# Not Quite A Steelhead...........



## Golden1 (Jun 27, 2009)

This past weekend I had the pleasure to tag along with some great friends on a Canadian trip for King Salmon...The trip could not have been much better with lots of fish hooked and several landed....We all had a blast...not sure just how big they were all I can say is huge lol..:B


----------



## fredg53 (Sep 17, 2010)

Omg nice golden nice

Outdoor Hub mobile, the outdoor information engine


----------



## ShutUpNFish (Apr 17, 2007)

Wow! Nice...


----------



## jogi (Oct 14, 2009)

awesome fish don!!!!


----------



## FISHIN216 (Mar 18, 2009)

Phil showed me that beast the other day.....what a tank! Had to be a blast

Outdoor Hub mobile, the outdoor information engine


----------



## Ry440 (May 11, 2011)

Big and Ugly!
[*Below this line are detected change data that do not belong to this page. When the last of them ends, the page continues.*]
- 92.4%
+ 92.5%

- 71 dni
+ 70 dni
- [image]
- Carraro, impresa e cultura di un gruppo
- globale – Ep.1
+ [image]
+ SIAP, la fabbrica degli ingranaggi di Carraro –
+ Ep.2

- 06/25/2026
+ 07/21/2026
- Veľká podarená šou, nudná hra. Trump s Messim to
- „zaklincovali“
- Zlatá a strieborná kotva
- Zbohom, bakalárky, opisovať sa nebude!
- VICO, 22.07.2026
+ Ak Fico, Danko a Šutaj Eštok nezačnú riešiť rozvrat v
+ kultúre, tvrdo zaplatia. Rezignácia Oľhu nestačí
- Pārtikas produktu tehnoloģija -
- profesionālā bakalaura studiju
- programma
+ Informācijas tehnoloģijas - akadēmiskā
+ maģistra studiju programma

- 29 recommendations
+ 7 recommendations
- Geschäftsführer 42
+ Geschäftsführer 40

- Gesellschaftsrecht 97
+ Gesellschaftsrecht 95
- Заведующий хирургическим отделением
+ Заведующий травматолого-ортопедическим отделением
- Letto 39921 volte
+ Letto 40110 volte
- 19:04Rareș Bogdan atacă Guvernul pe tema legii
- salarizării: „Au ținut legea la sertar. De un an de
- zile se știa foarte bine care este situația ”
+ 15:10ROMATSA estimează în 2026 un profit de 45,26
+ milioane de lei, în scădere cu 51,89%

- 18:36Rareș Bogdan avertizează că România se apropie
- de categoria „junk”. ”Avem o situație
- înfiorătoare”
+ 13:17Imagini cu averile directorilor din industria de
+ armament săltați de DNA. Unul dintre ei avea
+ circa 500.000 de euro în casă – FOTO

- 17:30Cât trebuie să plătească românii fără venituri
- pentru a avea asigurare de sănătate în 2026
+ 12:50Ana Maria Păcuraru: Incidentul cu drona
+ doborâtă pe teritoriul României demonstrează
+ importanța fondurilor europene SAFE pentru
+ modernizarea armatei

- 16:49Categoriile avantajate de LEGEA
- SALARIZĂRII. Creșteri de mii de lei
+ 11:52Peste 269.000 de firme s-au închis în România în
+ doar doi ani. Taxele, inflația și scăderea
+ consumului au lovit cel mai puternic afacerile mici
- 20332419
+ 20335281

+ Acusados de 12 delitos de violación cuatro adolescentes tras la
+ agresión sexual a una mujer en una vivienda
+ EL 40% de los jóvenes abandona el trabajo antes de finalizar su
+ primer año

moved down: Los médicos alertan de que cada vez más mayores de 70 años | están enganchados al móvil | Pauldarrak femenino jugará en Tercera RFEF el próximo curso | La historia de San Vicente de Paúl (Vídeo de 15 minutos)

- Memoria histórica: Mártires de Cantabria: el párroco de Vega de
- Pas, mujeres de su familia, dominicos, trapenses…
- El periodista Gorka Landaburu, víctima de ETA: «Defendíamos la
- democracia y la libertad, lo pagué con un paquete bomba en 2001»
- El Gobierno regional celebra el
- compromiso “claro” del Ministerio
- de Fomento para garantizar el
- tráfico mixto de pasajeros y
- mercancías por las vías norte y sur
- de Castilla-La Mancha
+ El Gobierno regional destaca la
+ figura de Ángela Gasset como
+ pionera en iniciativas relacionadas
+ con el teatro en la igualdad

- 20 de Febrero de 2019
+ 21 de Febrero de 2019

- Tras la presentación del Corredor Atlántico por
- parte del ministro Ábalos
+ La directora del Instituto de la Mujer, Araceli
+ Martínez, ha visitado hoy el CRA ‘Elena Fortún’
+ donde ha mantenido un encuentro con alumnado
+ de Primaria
Awesome Fish!!! Very Nice!


----------



## Fishaholic69 (Apr 6, 2007)

Now thats a fish!


----------



## don34 (Sep 5, 2011)

wow...nice fish


----------



## thephildo0916 (Mar 4, 2009)

Hey, nice fish!


----------



## Chef T (Feb 28, 2011)

That's what I'm talking about!!! Seeing this gets my blood pumping for y upcoming NY trip. Love hooking up with those slimy brutes...


----------



## Streamhawk (Apr 25, 2008)

Way to go Mr. Showoff!!! LOL Nice fish!!!


----------



## Kastmaster93 (Aug 6, 2008)

Beauty, great job golden!!


----------



## flytyer (Jan 3, 2005)

Nice fish golden1. It's good to feel one of those big kings throbbing away on the end of your line.


----------



## nforkoutfitters (Jan 25, 2010)

Awesome fish Don!!! Got into a few of my own this past week in Mich.


----------



## Golden1 (Jun 27, 2009)

Sweet.. looks like you had a great tip too....


----------



## thephildo0916 (Mar 4, 2009)

Dong measuring contest!


----------



## nforkoutfitters (Jan 25, 2010)

Well then Phil, Lets see yours too! And Bens! uh...... Fish that is


----------



## KSUFLASH (Apr 14, 2004)

How did I get dragged into this...haha!


----------



## flytyer (Jan 3, 2005)

Dang nforkoutfitters, that's a hog! What river were you on? And how big was that one?


----------



## nforkoutfitters (Jan 25, 2010)

@ KSU- Youre guilty by association! LOL

@Fly tyer- Just shy of 40 inches and taken on the P M River, Flywater area


----------



## flytyer (Jan 3, 2005)

Nice fish. I was up there over Labor Day week-end. Only managed to land 1 this year, and had my butt kicked by a bunch of others. They're definately running big this year.


----------



## JFeeds (Apr 14, 2008)

Nice fish!!!


----------